2.     What is your activity level like? Puppies and kittens are adorable, but they have a TON of energy. It can be exhausting just keeping up with them every day. If you lead a more laid-back lifestyle, opt to adopt an older animal with less energy than a puppy or kitten. If your lifestyle is active, a young animal might be a great companion to have.

3.     What’s your daily schedule like? Your lifestyle has a huge effect on your pet. If you’re away from home often, a dog isn’t the best pet choice. With a pet, your schedule is no longer yours. Feeding time, bathroom breaks and exercise must be incorporated into your daily routine. Not only that, but you will need to keep to the schedule to accommodate your pet’s needs.
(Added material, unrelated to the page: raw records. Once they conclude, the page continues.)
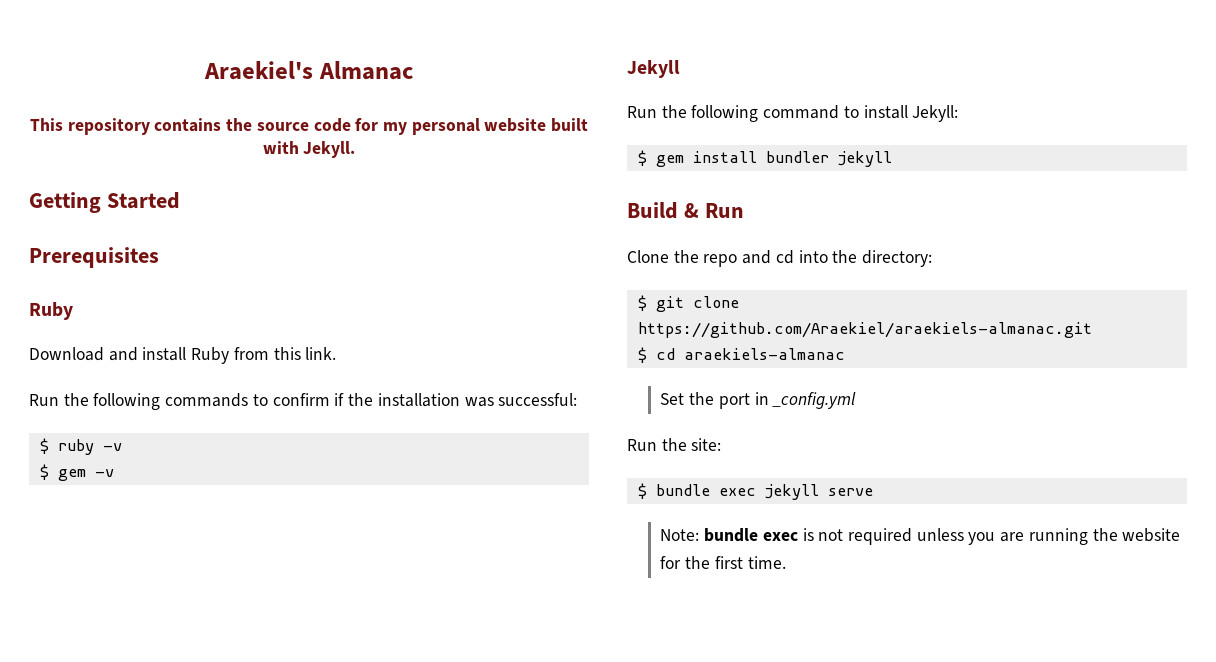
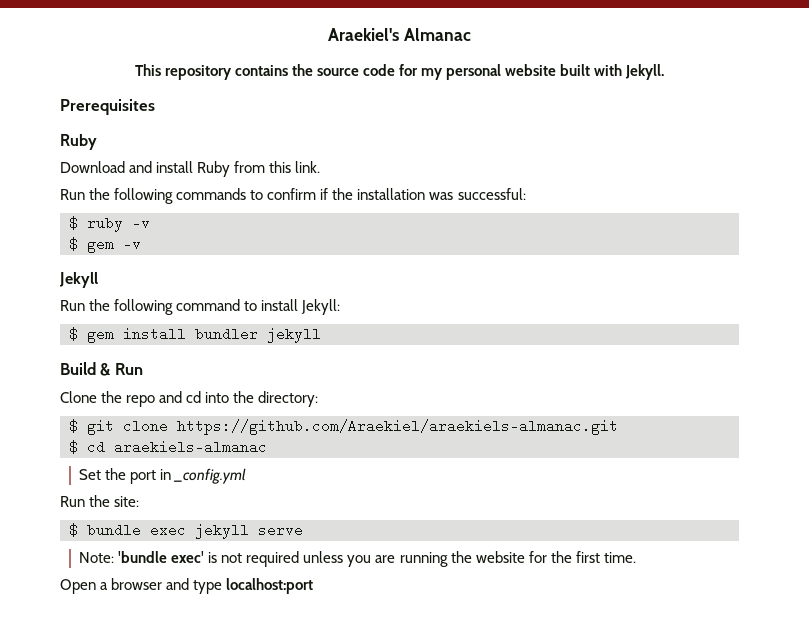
- Getting Started
- Note: bundle exec is not required unless you are running the website for the first time.
+ Note: 'bundle exec' is not required unless you are running the website for the first time.
+ Open a browser and type localhost:port

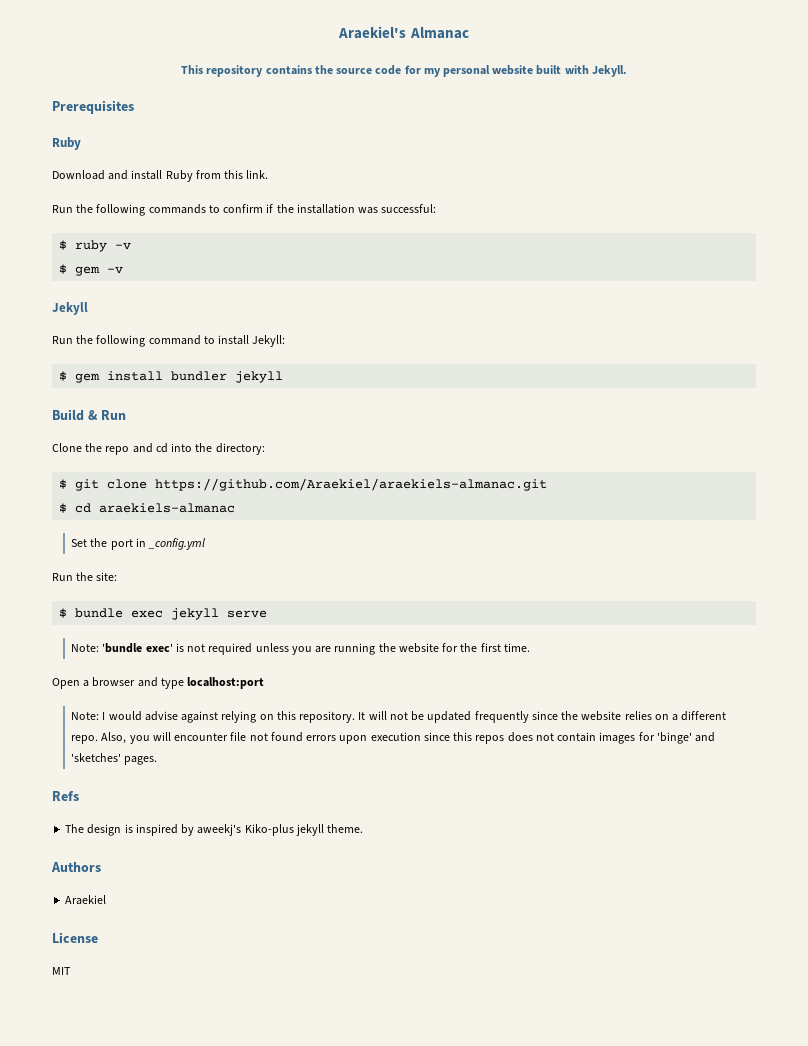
+ Note: I would advise against relying on this repository. It will not be updated frequently since the website relies on a different repo. Also, you will encounter file not found errors upon execution since this repos does not contain images for 'binge' and 'sketches' pages.
+ Refs
+ The design is inspired by aweekj's Kiko-plus jekyll theme.
+ Authors
+ Araekiel
+ License
+ MIT

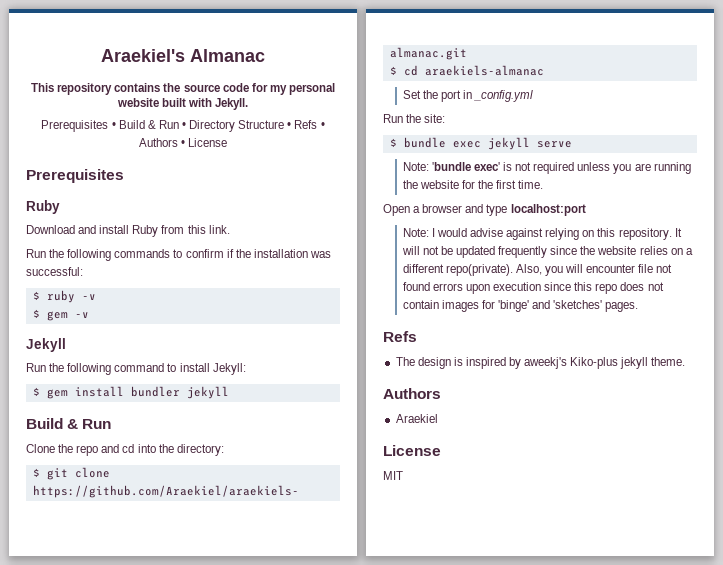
+ Prerequisites • Build & Run • Directory Structure • Refs • Authors • License
- It will not be updated frequently since the website relies on a different repo.
+ It will not be updated frequently since the website relies on a different repo(private).
- Also, you will encounter file not found errors upon execution since this repos does not contain images for 'binge' and 'sketches' pages.
+ Also, you will encounter file not found errors upon execution since this repo does not contain images for 'binge' and 'sketches' pages.

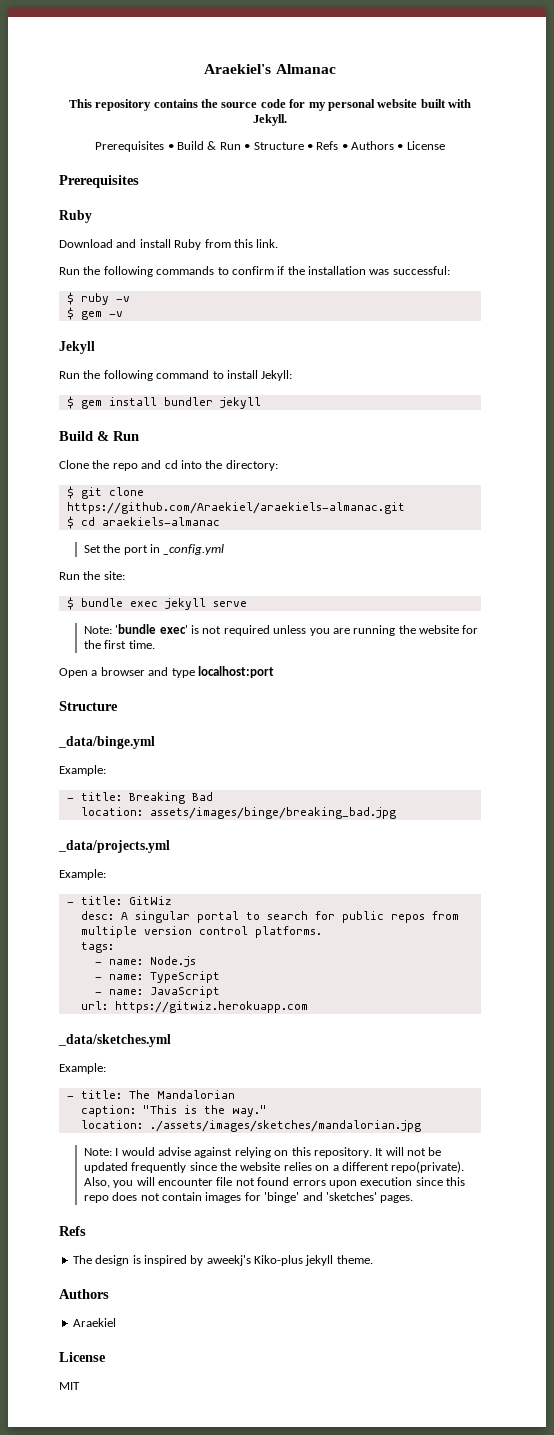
- Prerequisites • Build & Run • Directory Structure • Refs • Authors • License
+ Prerequisites • Build & Run • Structure • Refs • Authors • License
  Open a browser and type localhost:port
+ Structure
+ _data/binge.yml
+ Example:
+ - title: Breaking Bad
+ location: assets/images/binge/breaking_bad.jpg
+ _data/projects.yml
+ Example:
+ - title: GitWiz
+ desc: A singular portal to search for public repos from multiple version control platforms.
+ tags:
+ - name: Node.js
+ - name: TypeScript
+ - name: JavaScript
+ url: https://gitwiz.herokuapp.com
+ _data/sketches.yml
+ Example:
+ - title: The Mandalorian
+ caption: "This is the way."
+ location: ./assets/images/sketches/mandalorian.jpg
4.     Can you afford a pet? Vet bills can be expensive. And necessary. If you can’t afford to take your pet to the vet, you can’t afford to have a pet. You need to factor in vet visits, heartworm pills, and any other necessary medicine, as well as the potential for emergency vet visits and surgeries. Before you adopt your pet, sit down and go through your monthly expenses and factor pet costs into your budget. You can also consider our low-cost spay and neuter certificate program which helps cover the cost of your cat or dog’s spay or neuter procedure.